Development of a predictive geometallurgical recovery model for the La Colosa, Porphyry Gold Deposit, Colombia
Leichlister, S and Hunt, J and Berry, R and Keeney, L and Montoya, PA and Chamberlain, V and Jahoda, R and Drews, U, Development of a predictive geometallurgical recovery model for the La Colosa, Porphyry Gold Deposit, Colombia, Proceedings of the 1st International Geometallurgy Conference (GeoMet 2011), 05-07 September 2011, Brisbane, pp. 85-92. ISBN 9781921522499 (2011) [Refereed Conference Paper]

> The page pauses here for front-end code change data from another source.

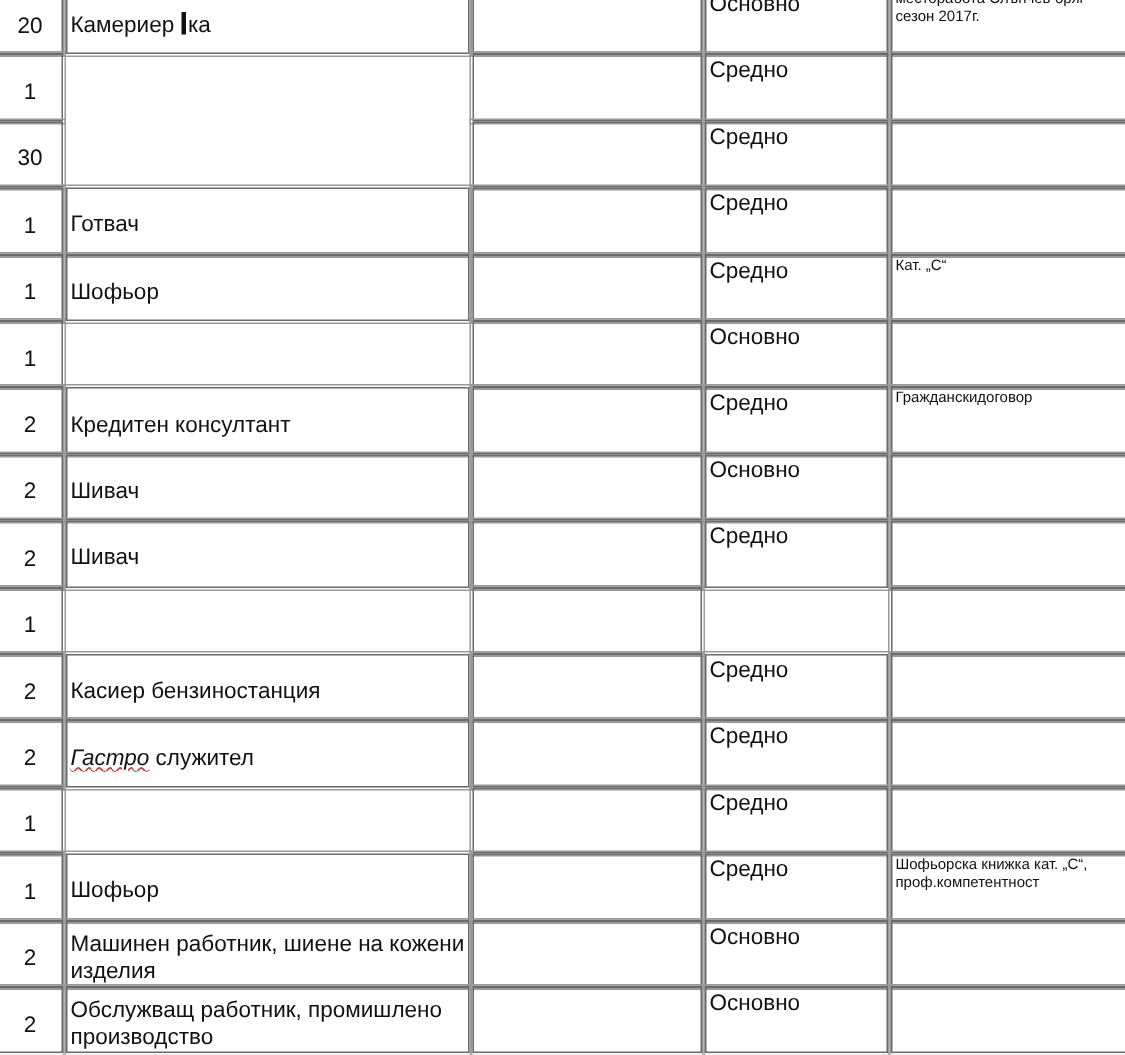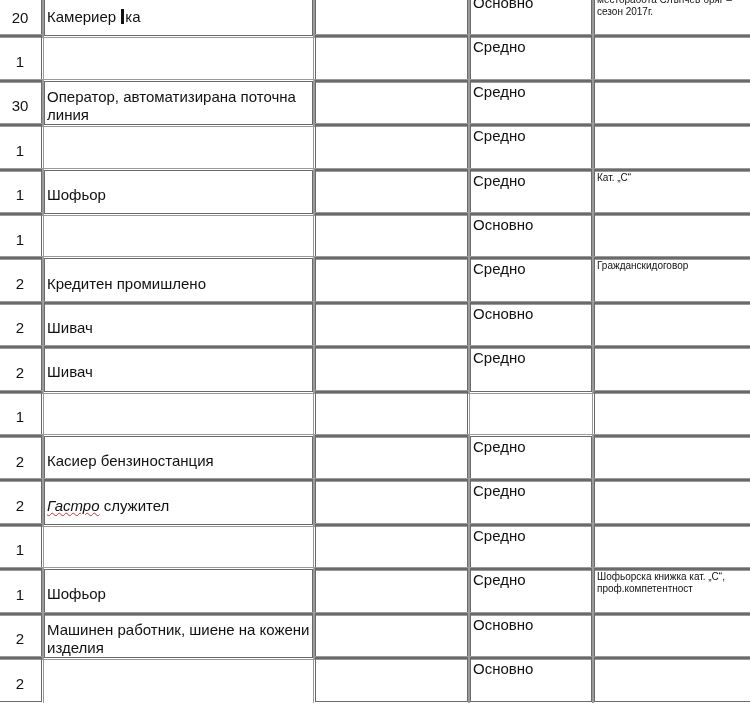"Оператор, автоматизирана поточна линия" div.cell { html: <div> <span>Оператор, автоматизирана поточна линия</span> </div> -> none }
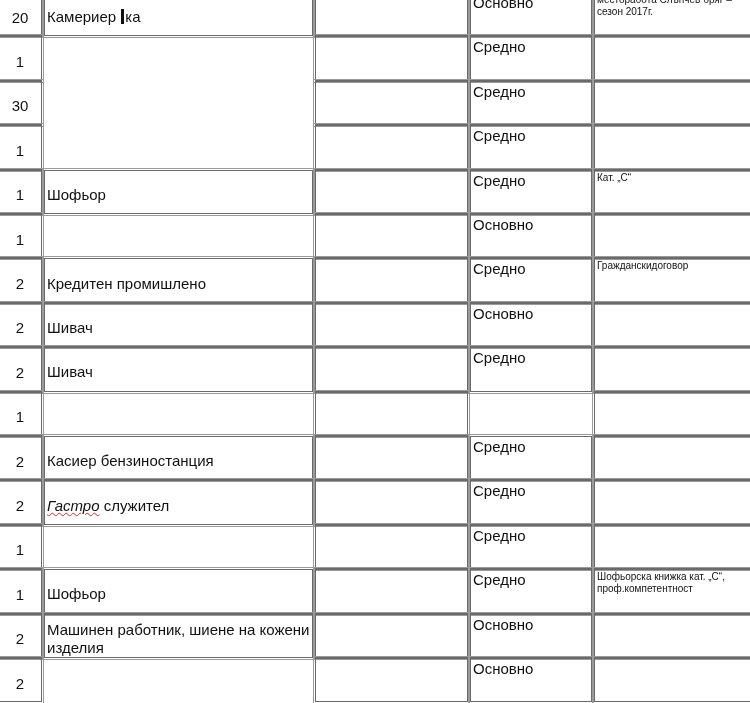"Готвач" div.cell { html: none -> <div> <span>Готвач</span> </div> }
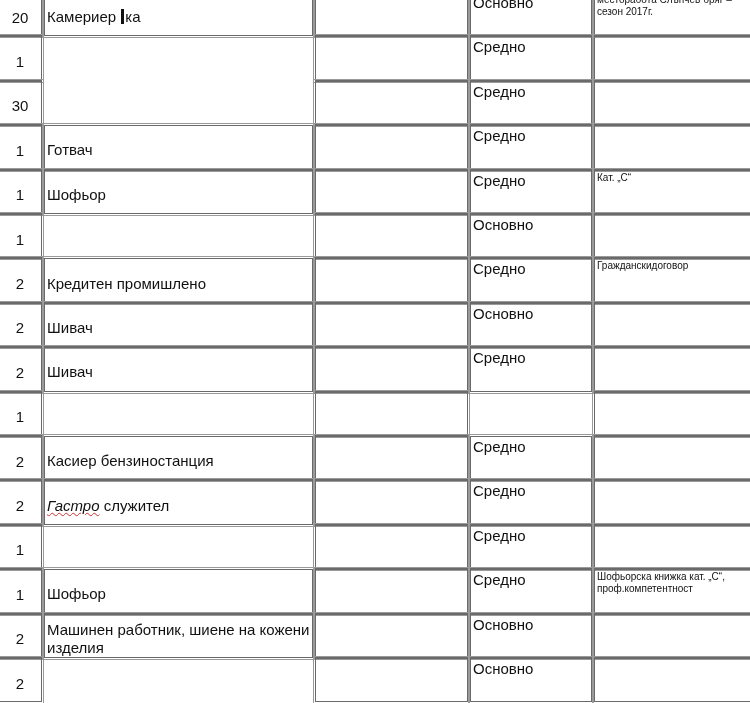"Кредитен промишлено" span { text: промишлено -> консултант }
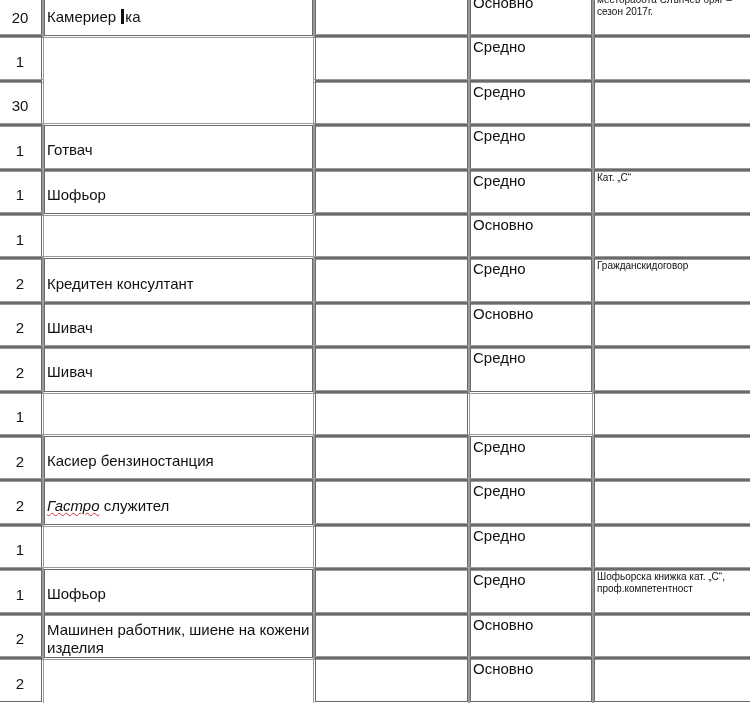"Обслужващ работник, промишлено" div.cell { html: none -> <div> <span>Обслужващ работник, промишлено производство</span> </div> }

La Colosa, Colombia is a large gold-porphyry deposit currently undergoing feasibility studies by AngloGold Ashanti. This period of development allows the opportunity to apply innovative and emerging testing and modelling methods to provide a predictive geometallurgical recovery model for the deposit. By partnering with the AMIRA P843A Geometallurgical Mapping and Mine Modelling (GeMIII) research project, the geological and mineralogical data are analysed with respect to liberation and recovery methods. This will allow the variability in the geology and mineralogy of the deposit and key relationships recognised in the data to be included in the development of a model to help predict recoveries of the gold. Many aspects of the gold mineralisation such as gold paragenesis, associations, grain size and texture are determined and analysed using optical microscopy, Mineral Liberation Analysis (MLA), and laser ablation (LA-ICP-MS). At La Colosa the gold has been located in sulfides (eg pyrite, pyrrhotite, and chalcopyrite), silicates, along silicate phase boundaries, and among the pyrite-rich intermediate argillic alteration. Further testing and analysis will also determine if ‘invisible’ gold is present in the pyrite, pyrrhotite, and chalcopyrite. Recovery methods can also be determined and tested after combining the results of mineralogy tests with other data (eg results of comminution tests). Indices for the mineralisation and recovery are developed using image analysis and analytical testing. These indices are correlated with recovery data from the company to develop a predictive block model for recovery. The goal is to develop cost-effective, efficient methods to analyse the mineralogy and geology of the deposit; understand the variability in the mineralogy, geology, and recovery; and construct a predictive geometallurgical recovery model.